§ Exercise material:
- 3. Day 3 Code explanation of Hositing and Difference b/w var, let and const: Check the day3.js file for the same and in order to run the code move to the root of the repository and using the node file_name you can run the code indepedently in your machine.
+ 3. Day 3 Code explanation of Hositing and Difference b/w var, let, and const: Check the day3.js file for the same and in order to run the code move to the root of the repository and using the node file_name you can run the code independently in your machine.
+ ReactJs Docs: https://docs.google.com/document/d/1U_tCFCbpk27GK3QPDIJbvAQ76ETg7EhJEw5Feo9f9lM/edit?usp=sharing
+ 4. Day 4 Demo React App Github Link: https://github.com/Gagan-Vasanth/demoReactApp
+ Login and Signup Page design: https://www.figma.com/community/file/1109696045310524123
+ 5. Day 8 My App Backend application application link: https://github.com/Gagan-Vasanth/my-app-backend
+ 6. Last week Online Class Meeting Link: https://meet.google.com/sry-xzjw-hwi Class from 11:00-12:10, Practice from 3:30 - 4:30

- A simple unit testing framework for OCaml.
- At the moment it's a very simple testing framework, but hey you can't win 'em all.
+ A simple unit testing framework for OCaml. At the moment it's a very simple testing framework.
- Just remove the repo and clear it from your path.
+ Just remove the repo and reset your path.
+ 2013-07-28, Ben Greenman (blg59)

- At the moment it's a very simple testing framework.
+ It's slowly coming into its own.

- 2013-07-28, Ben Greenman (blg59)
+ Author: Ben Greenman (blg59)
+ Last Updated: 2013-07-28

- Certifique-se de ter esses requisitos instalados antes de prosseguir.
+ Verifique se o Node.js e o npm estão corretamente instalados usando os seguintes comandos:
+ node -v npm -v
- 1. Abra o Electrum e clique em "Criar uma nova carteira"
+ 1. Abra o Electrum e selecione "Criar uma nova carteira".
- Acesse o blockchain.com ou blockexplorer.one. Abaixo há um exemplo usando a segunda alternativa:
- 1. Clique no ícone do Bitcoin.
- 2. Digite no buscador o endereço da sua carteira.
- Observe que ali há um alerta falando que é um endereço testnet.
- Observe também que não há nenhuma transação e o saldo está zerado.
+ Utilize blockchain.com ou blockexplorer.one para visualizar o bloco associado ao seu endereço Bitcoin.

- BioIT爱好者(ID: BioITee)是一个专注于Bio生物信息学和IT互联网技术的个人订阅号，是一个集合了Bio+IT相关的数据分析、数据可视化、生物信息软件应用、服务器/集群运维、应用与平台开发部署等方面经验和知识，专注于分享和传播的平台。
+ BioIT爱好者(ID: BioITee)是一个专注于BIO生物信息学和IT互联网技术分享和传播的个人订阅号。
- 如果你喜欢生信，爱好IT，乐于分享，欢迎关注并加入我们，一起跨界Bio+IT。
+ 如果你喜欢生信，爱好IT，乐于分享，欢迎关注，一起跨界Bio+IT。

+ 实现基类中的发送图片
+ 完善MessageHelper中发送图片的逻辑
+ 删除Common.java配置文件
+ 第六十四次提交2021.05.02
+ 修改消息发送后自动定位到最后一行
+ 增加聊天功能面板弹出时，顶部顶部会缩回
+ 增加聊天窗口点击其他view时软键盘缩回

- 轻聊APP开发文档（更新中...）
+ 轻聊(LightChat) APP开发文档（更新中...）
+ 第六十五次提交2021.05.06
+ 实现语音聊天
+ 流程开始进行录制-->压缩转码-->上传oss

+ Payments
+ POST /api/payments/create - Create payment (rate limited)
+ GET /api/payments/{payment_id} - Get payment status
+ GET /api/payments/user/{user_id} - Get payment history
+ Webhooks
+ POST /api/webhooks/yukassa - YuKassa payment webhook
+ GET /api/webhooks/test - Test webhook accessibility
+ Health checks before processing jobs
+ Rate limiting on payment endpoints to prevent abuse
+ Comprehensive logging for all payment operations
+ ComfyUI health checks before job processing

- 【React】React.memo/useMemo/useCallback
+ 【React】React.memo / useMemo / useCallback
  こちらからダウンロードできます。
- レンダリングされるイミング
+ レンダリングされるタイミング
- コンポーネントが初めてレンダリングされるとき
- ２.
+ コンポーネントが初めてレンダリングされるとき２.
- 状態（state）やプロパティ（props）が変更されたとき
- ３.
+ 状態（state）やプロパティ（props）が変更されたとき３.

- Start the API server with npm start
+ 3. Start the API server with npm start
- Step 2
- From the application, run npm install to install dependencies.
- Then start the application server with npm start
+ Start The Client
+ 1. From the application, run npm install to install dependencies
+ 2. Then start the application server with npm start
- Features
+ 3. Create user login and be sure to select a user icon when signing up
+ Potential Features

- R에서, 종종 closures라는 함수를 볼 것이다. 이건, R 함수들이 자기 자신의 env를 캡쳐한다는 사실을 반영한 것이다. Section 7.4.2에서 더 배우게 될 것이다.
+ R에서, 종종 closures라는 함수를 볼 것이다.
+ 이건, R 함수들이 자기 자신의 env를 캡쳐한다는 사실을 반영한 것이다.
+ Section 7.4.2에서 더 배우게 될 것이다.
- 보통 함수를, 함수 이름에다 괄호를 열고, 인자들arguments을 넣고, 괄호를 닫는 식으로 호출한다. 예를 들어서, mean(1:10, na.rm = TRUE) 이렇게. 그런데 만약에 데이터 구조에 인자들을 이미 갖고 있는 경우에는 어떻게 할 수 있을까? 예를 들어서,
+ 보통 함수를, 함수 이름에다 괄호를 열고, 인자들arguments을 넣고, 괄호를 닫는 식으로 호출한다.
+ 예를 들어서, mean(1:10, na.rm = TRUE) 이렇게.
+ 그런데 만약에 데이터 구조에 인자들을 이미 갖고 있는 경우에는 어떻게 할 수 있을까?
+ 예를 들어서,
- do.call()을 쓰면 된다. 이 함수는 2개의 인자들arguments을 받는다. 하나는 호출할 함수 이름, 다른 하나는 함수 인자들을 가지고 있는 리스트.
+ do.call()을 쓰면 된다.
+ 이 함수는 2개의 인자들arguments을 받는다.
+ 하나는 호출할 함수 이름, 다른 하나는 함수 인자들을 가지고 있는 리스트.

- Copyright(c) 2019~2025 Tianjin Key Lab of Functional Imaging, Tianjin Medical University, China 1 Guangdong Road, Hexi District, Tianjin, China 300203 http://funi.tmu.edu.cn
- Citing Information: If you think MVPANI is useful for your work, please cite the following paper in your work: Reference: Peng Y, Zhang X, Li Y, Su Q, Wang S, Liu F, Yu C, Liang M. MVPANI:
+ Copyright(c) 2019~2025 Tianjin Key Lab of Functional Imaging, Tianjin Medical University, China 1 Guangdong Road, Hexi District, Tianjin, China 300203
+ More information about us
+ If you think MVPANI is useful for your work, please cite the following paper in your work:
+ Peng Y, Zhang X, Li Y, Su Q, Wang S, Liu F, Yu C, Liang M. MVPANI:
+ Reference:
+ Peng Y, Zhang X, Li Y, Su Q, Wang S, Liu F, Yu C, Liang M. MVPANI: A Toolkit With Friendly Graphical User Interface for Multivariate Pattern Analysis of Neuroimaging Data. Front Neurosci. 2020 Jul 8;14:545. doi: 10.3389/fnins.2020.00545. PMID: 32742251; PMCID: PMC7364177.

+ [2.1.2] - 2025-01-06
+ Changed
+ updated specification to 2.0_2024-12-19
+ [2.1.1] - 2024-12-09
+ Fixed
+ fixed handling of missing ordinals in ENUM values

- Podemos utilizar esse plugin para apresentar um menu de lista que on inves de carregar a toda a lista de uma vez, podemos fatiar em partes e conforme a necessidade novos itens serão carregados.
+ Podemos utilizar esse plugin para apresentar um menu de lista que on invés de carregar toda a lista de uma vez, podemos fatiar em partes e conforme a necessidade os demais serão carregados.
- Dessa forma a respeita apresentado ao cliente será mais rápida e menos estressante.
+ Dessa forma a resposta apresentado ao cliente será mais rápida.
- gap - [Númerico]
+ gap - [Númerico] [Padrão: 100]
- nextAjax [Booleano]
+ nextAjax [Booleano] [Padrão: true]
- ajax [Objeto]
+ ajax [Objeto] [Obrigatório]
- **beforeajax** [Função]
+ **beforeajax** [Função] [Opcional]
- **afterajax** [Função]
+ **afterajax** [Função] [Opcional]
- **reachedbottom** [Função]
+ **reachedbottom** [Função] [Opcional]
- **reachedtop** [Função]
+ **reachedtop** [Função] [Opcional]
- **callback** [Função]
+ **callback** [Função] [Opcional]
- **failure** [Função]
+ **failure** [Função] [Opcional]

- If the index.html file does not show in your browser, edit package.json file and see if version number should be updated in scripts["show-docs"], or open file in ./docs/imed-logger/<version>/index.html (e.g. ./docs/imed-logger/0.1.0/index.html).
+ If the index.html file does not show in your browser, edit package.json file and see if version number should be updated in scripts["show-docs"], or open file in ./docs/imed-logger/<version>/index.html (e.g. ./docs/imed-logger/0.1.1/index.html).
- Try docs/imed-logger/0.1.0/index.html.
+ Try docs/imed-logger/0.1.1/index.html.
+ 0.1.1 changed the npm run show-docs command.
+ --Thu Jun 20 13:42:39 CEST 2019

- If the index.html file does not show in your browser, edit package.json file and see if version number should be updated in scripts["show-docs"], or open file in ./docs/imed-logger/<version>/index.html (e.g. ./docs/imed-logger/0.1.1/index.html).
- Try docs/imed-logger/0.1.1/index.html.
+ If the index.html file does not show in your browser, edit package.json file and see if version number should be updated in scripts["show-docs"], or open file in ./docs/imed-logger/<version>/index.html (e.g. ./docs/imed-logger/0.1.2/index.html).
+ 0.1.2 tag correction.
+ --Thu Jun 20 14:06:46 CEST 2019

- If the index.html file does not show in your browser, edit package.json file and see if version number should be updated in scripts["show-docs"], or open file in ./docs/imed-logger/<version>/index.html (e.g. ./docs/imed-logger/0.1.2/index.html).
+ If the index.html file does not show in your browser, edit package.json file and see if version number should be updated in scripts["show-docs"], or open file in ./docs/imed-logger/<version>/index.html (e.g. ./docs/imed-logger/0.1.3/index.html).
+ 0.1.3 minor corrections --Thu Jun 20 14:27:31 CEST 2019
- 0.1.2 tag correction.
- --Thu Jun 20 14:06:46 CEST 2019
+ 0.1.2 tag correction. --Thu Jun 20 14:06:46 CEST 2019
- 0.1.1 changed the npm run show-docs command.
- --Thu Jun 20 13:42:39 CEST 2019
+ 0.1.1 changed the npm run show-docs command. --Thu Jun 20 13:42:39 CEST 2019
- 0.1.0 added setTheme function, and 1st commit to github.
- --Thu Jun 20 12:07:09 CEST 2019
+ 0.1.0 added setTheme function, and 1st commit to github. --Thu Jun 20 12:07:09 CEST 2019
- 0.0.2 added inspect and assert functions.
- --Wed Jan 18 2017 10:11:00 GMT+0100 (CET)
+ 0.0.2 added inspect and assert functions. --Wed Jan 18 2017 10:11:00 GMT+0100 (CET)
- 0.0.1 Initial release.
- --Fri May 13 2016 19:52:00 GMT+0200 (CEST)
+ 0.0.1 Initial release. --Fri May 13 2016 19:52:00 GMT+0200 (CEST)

§ Exercise aim:
Up to and including the line with "- Certifique-se de", reproduce the material above exactly as it appears, starting from its first line.

§ Written reply:
- 3. Day 3 Code explanation of Hositing and Difference b/w var, let and const: Check the day3.js file for the same and in order to run the code move to the root of the repository and using the node file_name you can run the code indepedently in your machine.
+ 3. Day 3 Code explanation of Hositing and Difference b/w var, let, and const: Check the day3.js file for the same and in order to run the code move to the root of the repository and using the node file_name you can run the code independently in your machine.
+ ReactJs Docs: https://docs.google.com/document/d/1U_tCFCbpk27GK3QPDIJbvAQ76ETg7EhJEw5Feo9f9lM/edit?usp=sharing
+ 4. Day 4 Demo React App Github Link: https://github.com/Gagan-Vasanth/demoReactApp
+ Login and Signup Page design: https://www.figma.com/community/file/1109696045310524123
+ 5. Day 8 My App Backend application application link: https://github.com/Gagan-Vasanth/my-app-backend
+ 6. Last week Online Class Meeting Link: https://meet.google.com/sry-xzjw-hwi Class from 11:00-12:10, Practice from 3:30 - 4:30

- A simple unit testing framework for OCaml.
- At the moment it's a very simple testing framework, but hey you can't win 'em all.
+ A simple unit testing framework for OCaml. At the moment it's a very simple testing framework.
- Just remove the repo and clear it from your path.
+ Just remove the repo and reset your path.
+ 2013-07-28, Ben Greenman (blg59)

- At the moment it's a very simple testing framework.
+ It's slowly coming into its own.

- 2013-07-28, Ben Greenman (blg59)
+ Author: Ben Greenman (blg59)
+ Last Updated: 2013-07-28

- Certifique-se de ter esses requisitos instalados antes de prosseguir.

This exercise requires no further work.